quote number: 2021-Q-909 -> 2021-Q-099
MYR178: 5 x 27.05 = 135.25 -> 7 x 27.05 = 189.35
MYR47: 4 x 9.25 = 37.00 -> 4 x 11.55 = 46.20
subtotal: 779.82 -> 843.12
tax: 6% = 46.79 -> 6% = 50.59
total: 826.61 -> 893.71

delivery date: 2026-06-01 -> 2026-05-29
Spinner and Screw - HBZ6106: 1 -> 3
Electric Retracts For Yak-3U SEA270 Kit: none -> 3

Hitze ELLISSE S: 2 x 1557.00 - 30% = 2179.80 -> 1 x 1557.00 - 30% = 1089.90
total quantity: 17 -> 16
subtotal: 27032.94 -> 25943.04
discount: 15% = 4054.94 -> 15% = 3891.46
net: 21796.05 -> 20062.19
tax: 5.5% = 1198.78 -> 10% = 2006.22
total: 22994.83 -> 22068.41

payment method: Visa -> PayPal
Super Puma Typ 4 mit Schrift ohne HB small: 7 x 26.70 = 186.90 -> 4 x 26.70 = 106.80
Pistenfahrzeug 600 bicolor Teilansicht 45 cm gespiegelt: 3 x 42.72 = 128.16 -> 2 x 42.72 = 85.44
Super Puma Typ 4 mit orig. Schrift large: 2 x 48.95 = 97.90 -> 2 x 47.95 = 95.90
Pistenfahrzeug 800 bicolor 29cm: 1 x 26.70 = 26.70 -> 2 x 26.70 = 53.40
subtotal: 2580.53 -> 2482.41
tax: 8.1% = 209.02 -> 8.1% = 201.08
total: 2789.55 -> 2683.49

● Aim of the exercise
In the entries above, find the line containing "Super Puma Typ 4 mit orig.". Set down that line and every line after it through the last one, exactly and alone.

● Task answer
Super Puma Typ 4 mit orig. Schrift large: 2 x 48.95 = 97.90 -> 2 x 47.95 = 95.90
Pistenfahrzeug 800 bicolor 29cm: 1 x 26.70 = 26.70 -> 2 x 26.70 = 53.40
subtotal: 2580.53 -> 2482.41
tax: 8.1% = 209.02 -> 8.1% = 201.08
total: 2789.55 -> 2683.49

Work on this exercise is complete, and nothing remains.